Collected data entries:
>>>
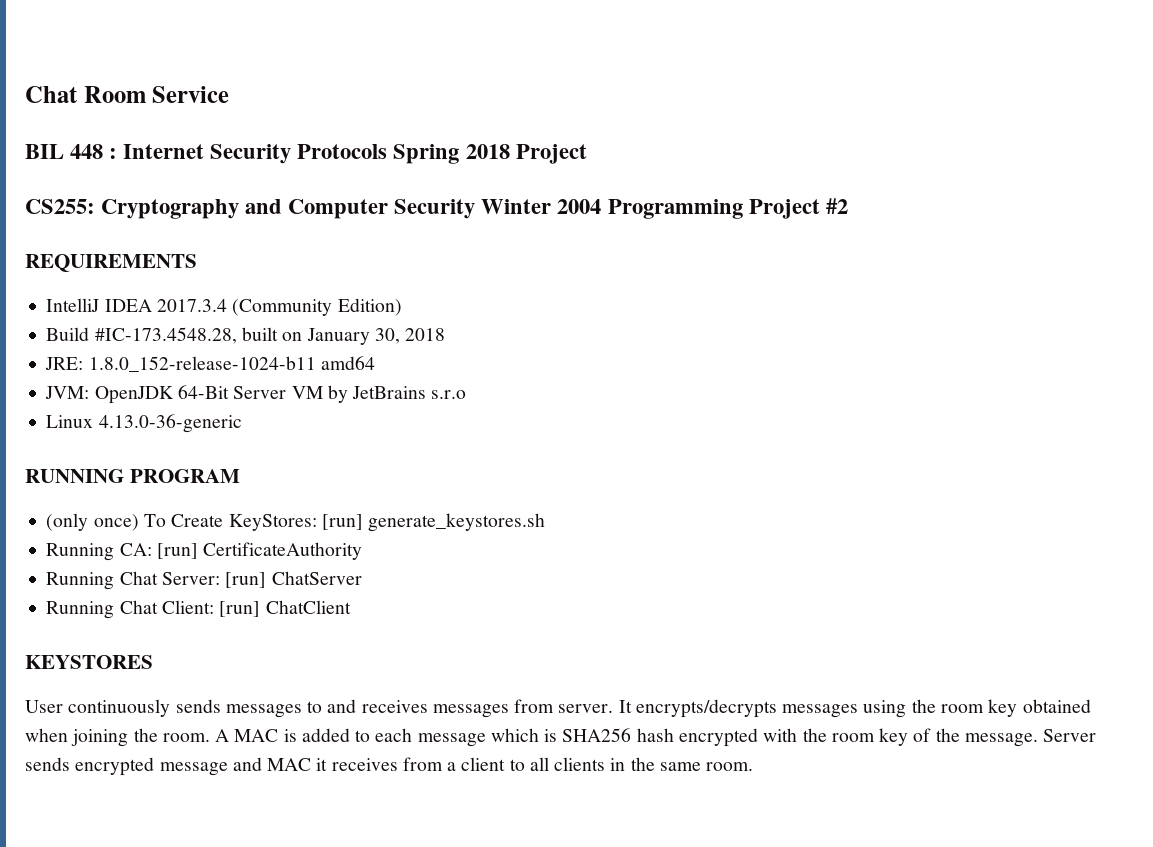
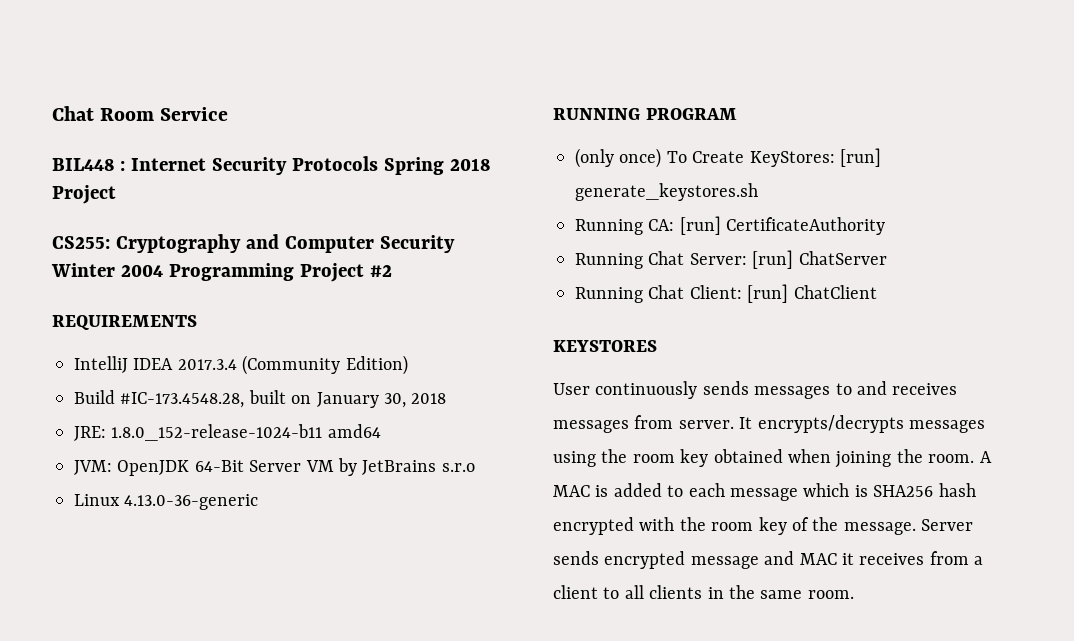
[25,144,104,159] BIL 448 -> [52,158,114,171] BIL448

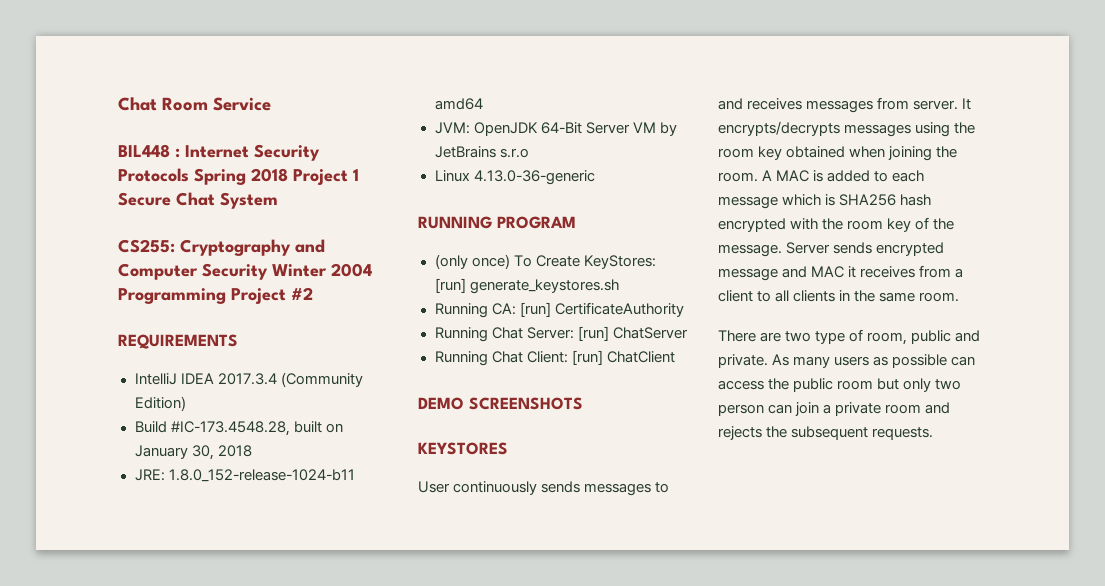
(116, 194) none -> [353,169,359,181] [118,192,278,209] 1 Secure Chat System
(877, 292) none -> [418,397,583,410] // DEMO SCREENSHOTS
(854, 594) none -> [718,329,981,345] [718,354,976,368] [718,378,962,392] [718,402,951,416] [718,426,934,440] // There are two type of room, public and private. As many users as possible can access the public room but only two person can join a private room and rejects the subsequent requests.

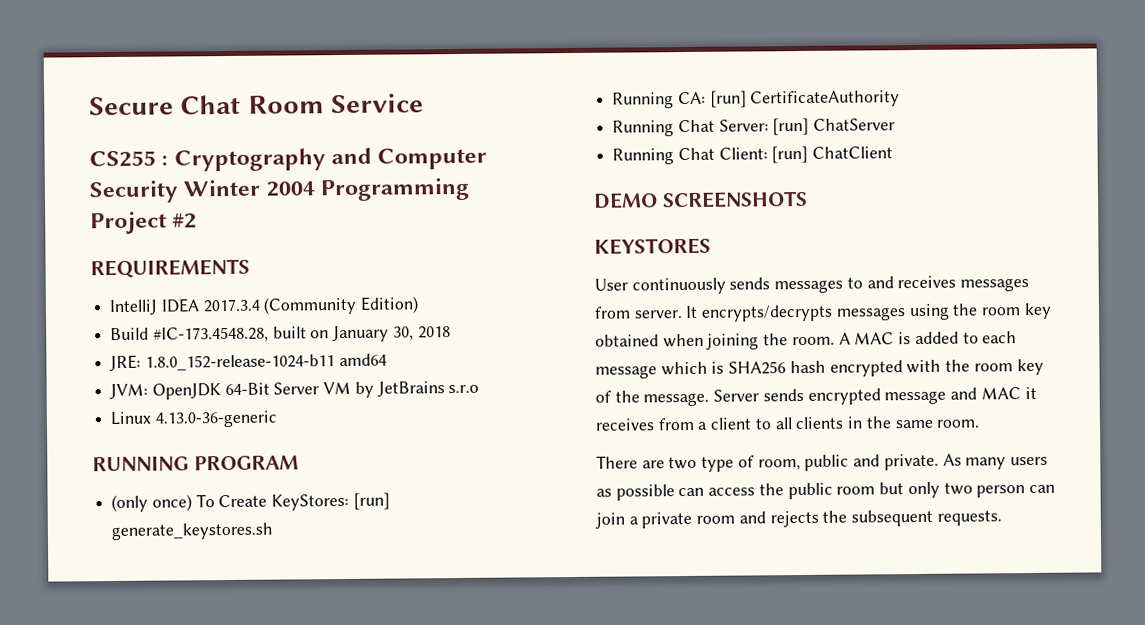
(118, 104) none -> [89,96,174,116] Secure
[118,144,320,161] [118,168,359,185] [118,192,278,209] [118,239,175,253] BIL448 : Internet Security Protocols Spring 2018 Project 1 Secure Chat System // CS255: -> [89,150,169,168] CS255 :

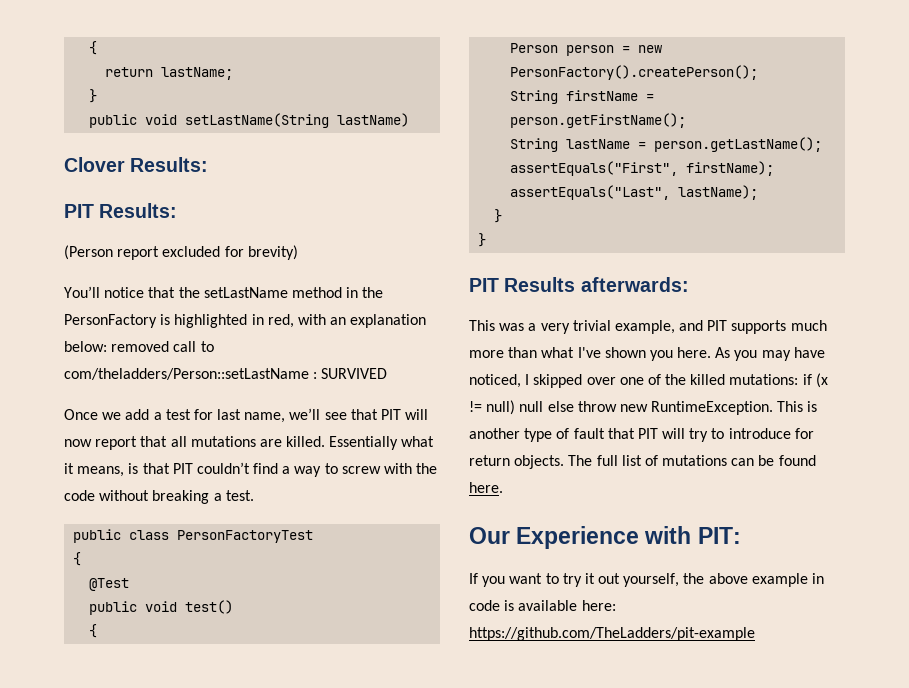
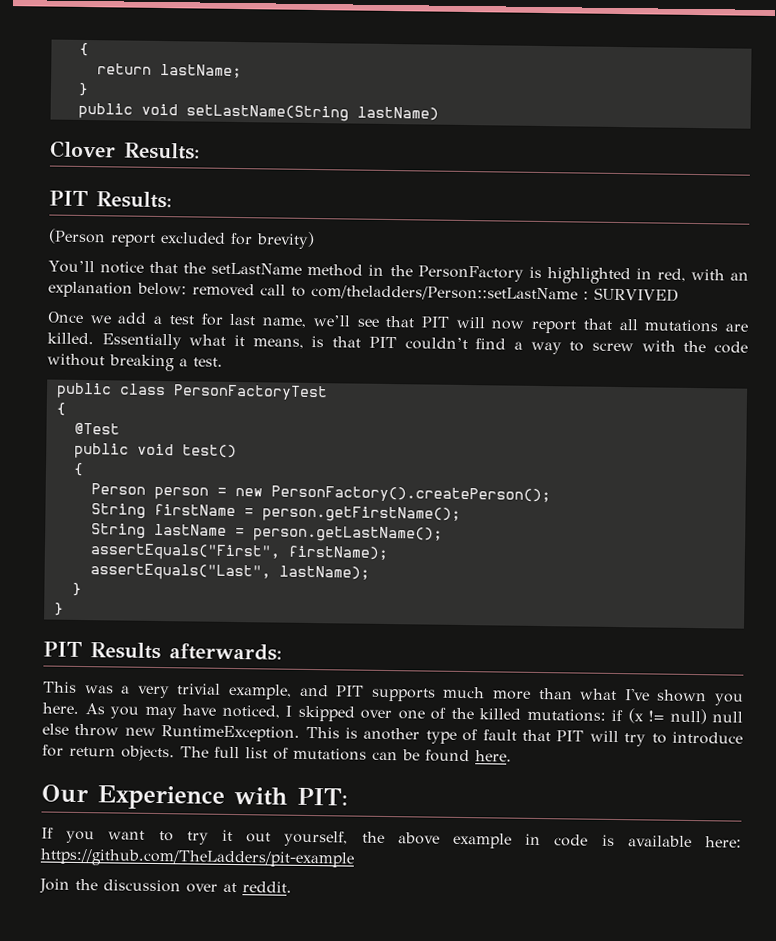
(755, 634) none -> [39,878,292,894] // Join the discussion over at reddit.

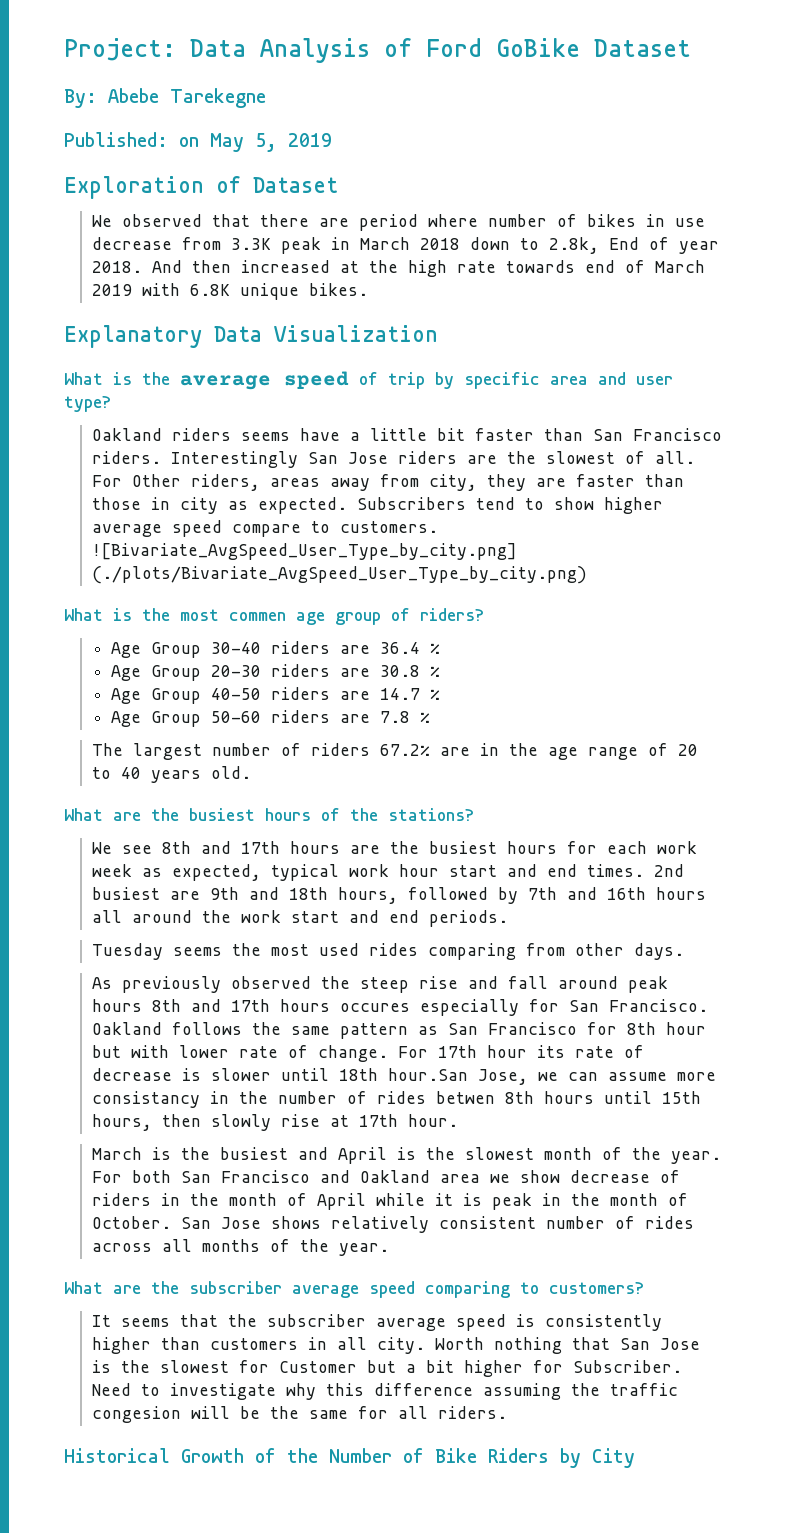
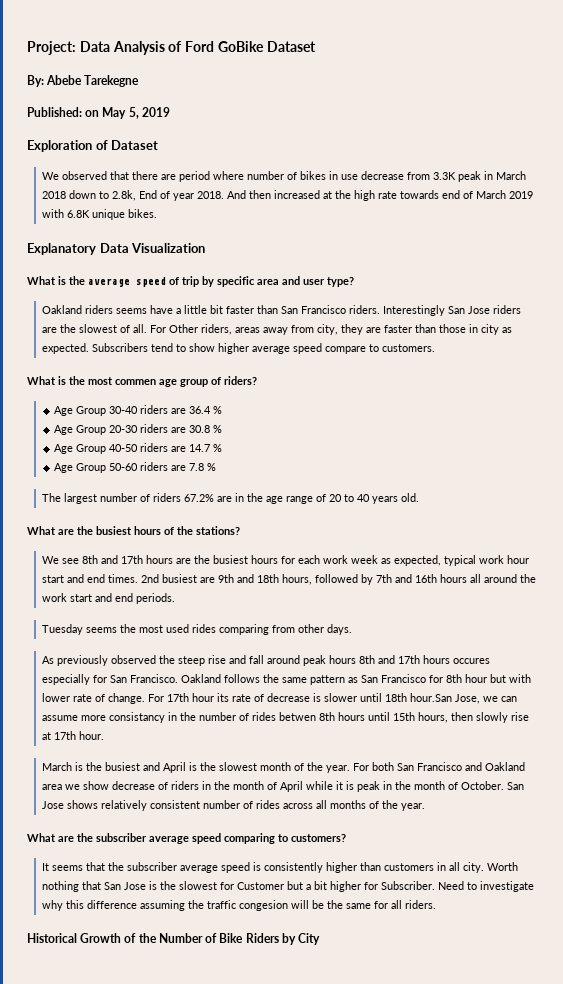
[91,543,517,560] [91,566,587,584] ![Bivariate_AvgSpeed_User_Type_by_city.png] (./plots/Bivariate_AvgSpeed_User_Type_by_city.png) -> (435, 348) none

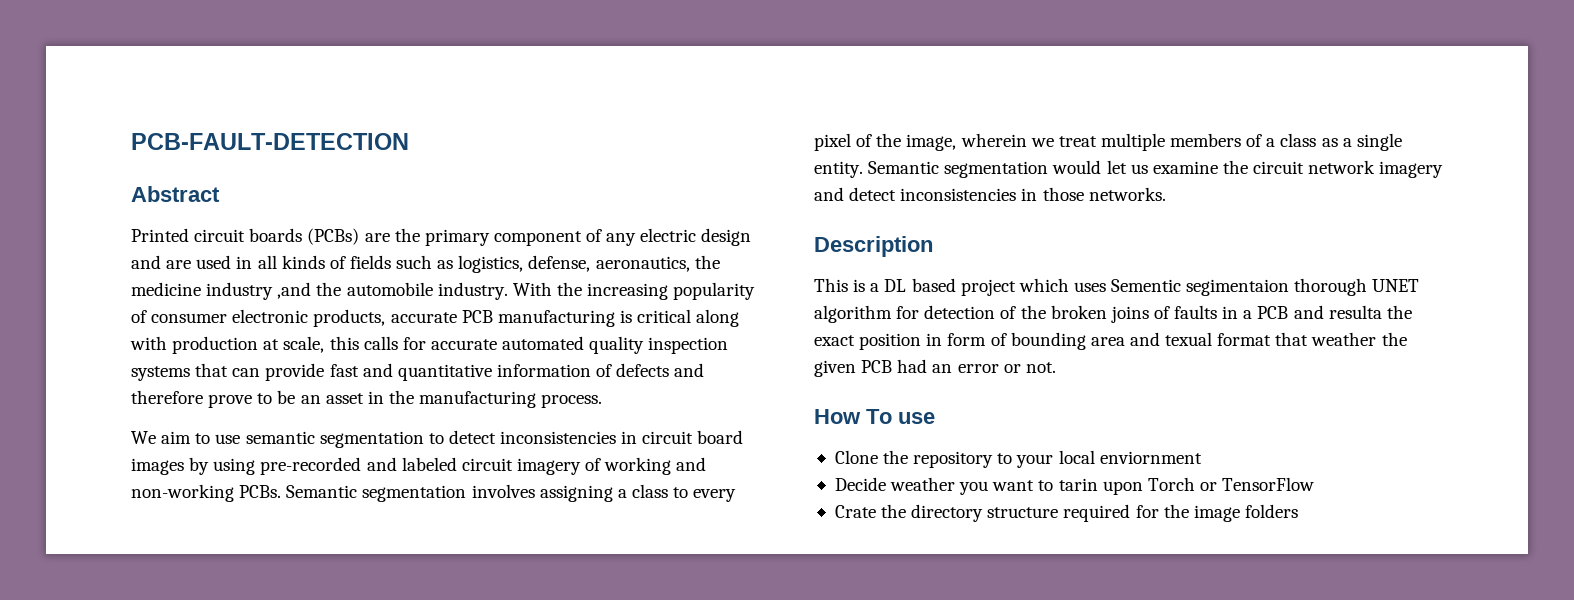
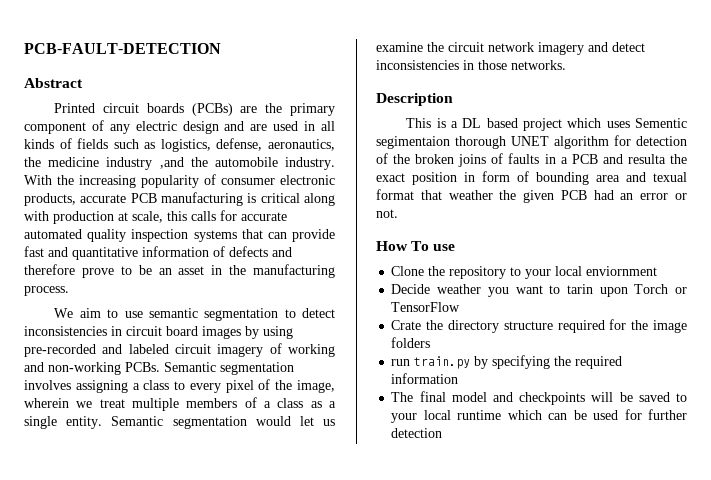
(1298, 511) none -> [391,355,623,369] [391,373,459,384] [391,391,687,405] [391,409,687,423] [391,428,443,438] // run train.py by specifying the required information // The final model and checkpoints will be saved to your local runtime which can be used for further detection

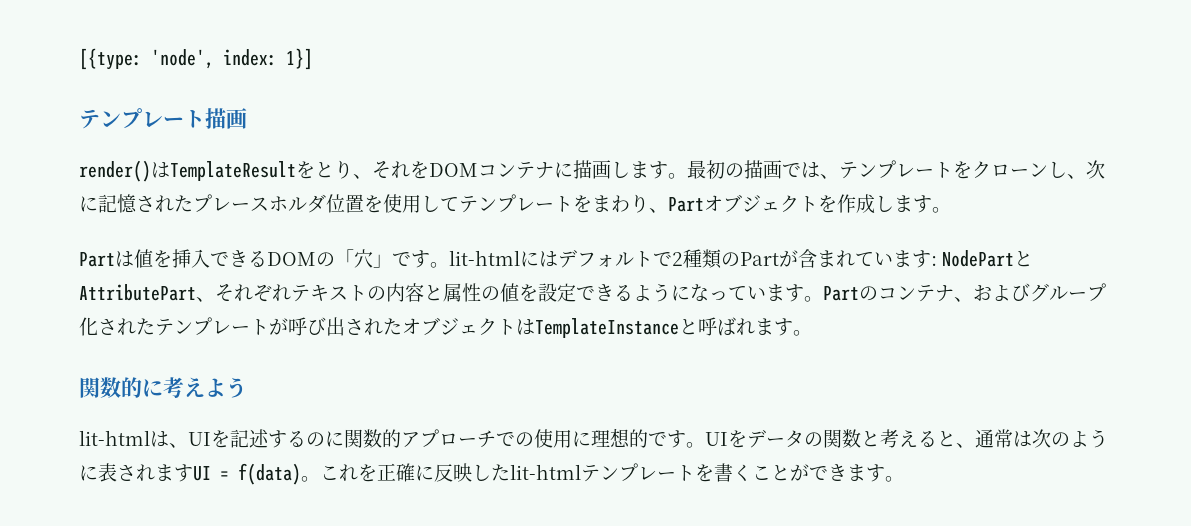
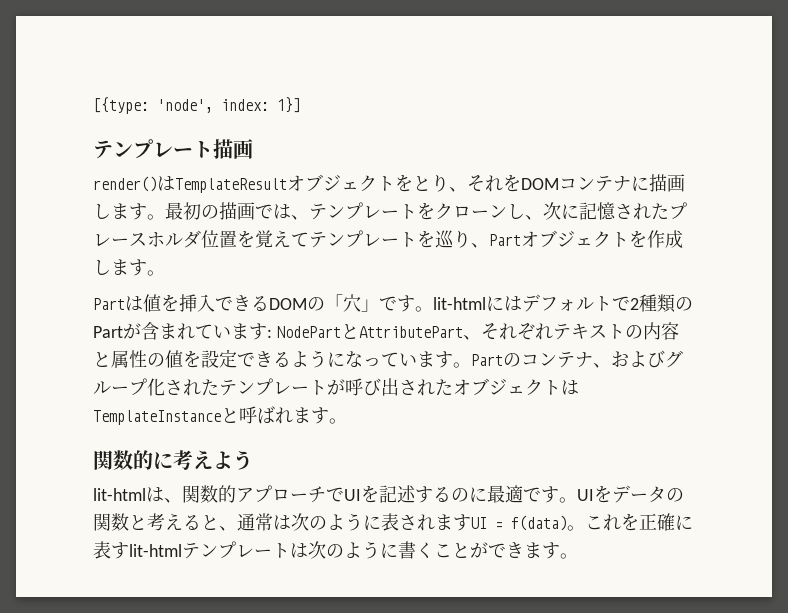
(296, 171) none -> [287,174,395,192] オブジェクト
[383,194,440,213] 使用し -> [255,230,291,248] 覚え
[592,195,630,213] まわ -> [435,230,454,248] 巡
[188,429,344,448] UIを記述するのに -> (182, 500) none
[515,428,648,448] の使用に理想的 -> [344,485,523,503] UIを記述するのに最適
[434,463,510,482] 反映した -> [93,541,129,559] 表す
[695,464,714,482] を -> [290,541,398,559] は次のように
<<<
Exercise brief
Transcribe the data completely. No pictures should appear in the transcription.

Output of the task
[25,144,104,159] BIL 448 -> [52,158,114,171] BIL448

(116, 194) none -> [353,169,359,181] [118,192,278,209] 1 Secure Chat System
(877, 292) none -> [418,397,583,410] // DEMO SCREENSHOTS
(854, 594) none -> [718,329,981,345] [718,354,976,368] [718,378,962,392] [718,402,951,416] [718,426,934,440] // There are two type of room, public and private. As many users as possible can access the public room but only two person can join a private room and rejects the subsequent requests.

(118, 104) none -> [89,96,174,116] Secure
[118,144,320,161] [118,168,359,185] [118,192,278,209] [118,239,175,253] BIL448 : Internet Security Protocols Spring 2018 Project 1 Secure Chat System // CS255: -> [89,150,169,168] CS255 :

(755, 634) none -> [39,878,292,894] // Join the discussion over at reddit.

[91,543,517,560] [91,566,587,584] ![Bivariate_AvgSpeed_User_Type_by_city.png] (./plots/Bivariate_AvgSpeed_User_Type_by_city.png) -> (435, 348) none

(1298, 511) none -> [391,355,623,369] [391,373,459,384] [391,391,687,405] [391,409,687,423] [391,428,443,438] // run train.py by specifying the required information // The final model and checkpoints will be saved to your local runtime which can be used for further detection

(296, 171) none -> [287,174,395,192] オブジェクト
[383,194,440,213] 使用し -> [255,230,291,248] 覚え
[592,195,630,213] まわ -> [435,230,454,248] 巡
[188,429,344,448] UIを記述するのに -> (182, 500) none
[515,428,648,448] の使用に理想的 -> [344,485,523,503] UIを記述するのに最適
[434,463,510,482] 反映した -> [93,541,129,559] 表す
[695,464,714,482] を -> [290,541,398,559] は次のように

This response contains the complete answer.